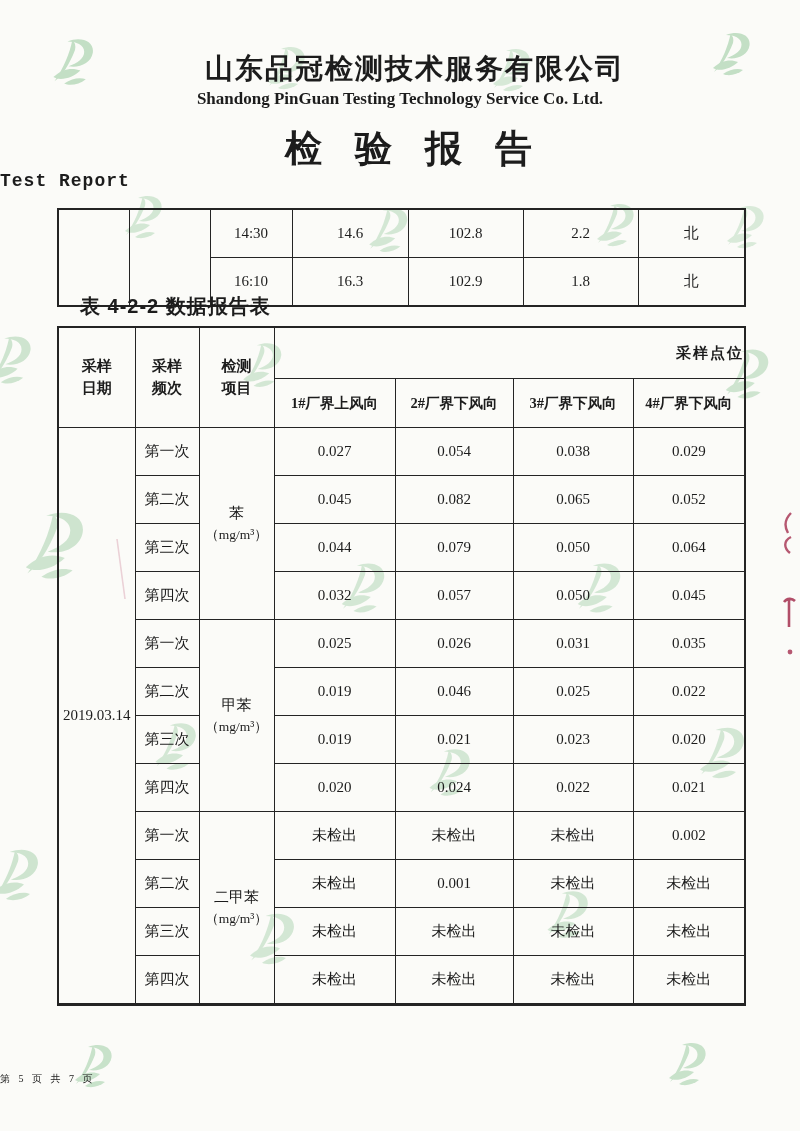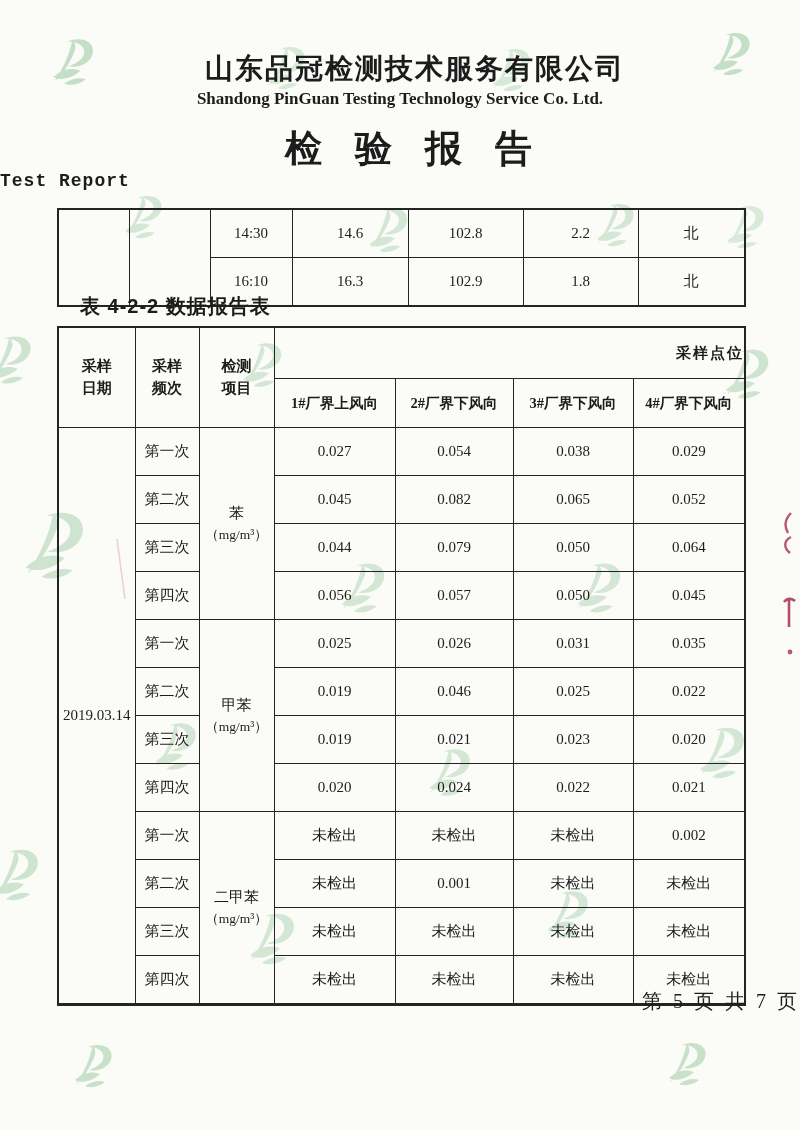--- a/index.html
+++ b/index.html
@@ -236,7 +236,7 @@
       </tr>
       <tr>
         <td>第四次</td>
-        <td>0.056</td>
+        <td>0.032</td>
         <td>0.057</td>
         <td>0.050</td>
         <td>0.045</td>

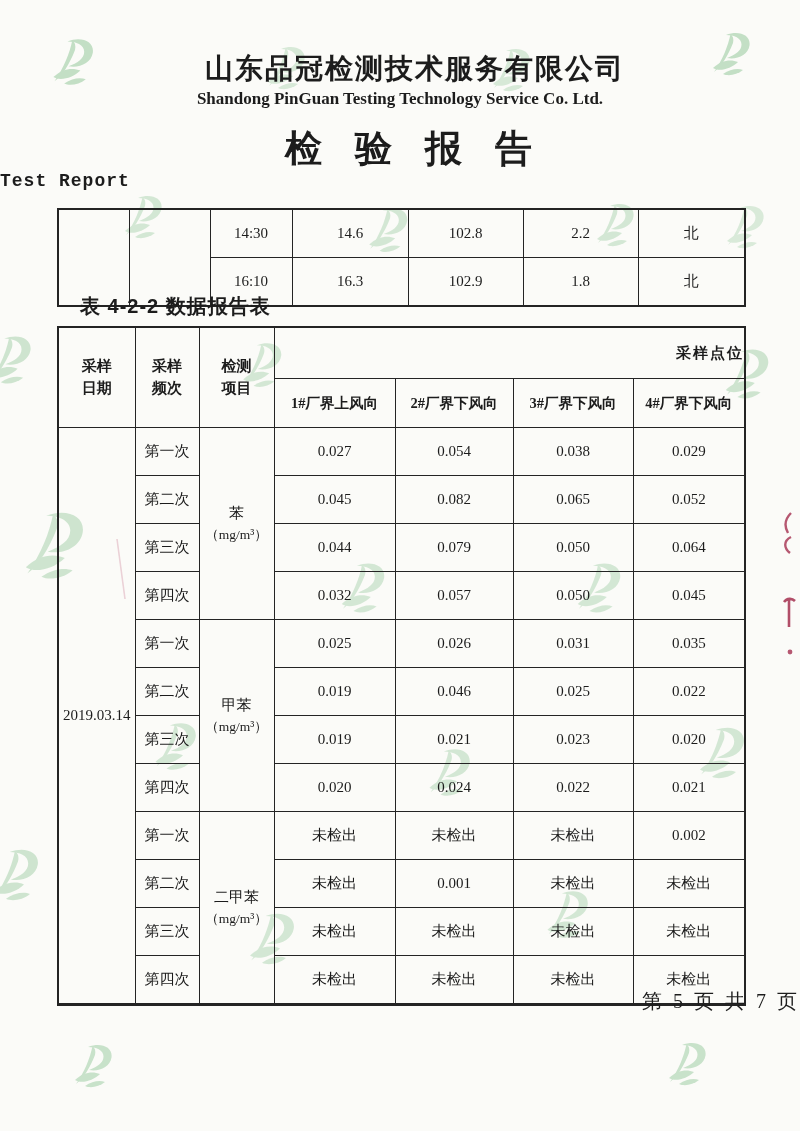--- a/index.html
+++ b/index.html
@@ -40,8 +40,8 @@
   .c-item .unit{font-size:13.5px;}
   .pts{letter-spacing:2px;text-align:right;}
   
-  .footer{position:absolute;top:988px;left:0;width:100%;text-align:right;
-    font-size:20px;letter-spacing:3px;z-index:2;}
+  .footer{position:absolute;top:1072px;left:0;width:100%;text-align:left;
+    font-size:10px;letter-spacing:3px;z-index:2;}
 </style>
 </head>
 <body>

■ ■ ■ ■ ■ ■ ■

**Problem to solve**
Your answer must be an exact copy of the lines from the one with "<td>第四次</td>" through the final line of the data, both included, without any pictures.

**Task result**
         <td>第四次</td>
-        <td>0.056</td>
+        <td>0.032</td>
         <td>0.057</td>
         <td>0.050</td>
         <td>0.045</td>

--- a/index.html
+++ b/index.html
@@ -40,8 +40,8 @@
   .c-item .unit{font-size:13.5px;}
   .pts{letter-spacing:2px;text-align:right;}
   
-  .footer{position:absolute;top:988px;left:0;width:100%;text-align:right;
-    font-size:20px;letter-spacing:3px;z-index:2;}
+  .footer{position:absolute;top:1072px;left:0;width:100%;text-align:left;
+    font-size:10px;letter-spacing:3px;z-index:2;}
 </style>
 </head>
 <body>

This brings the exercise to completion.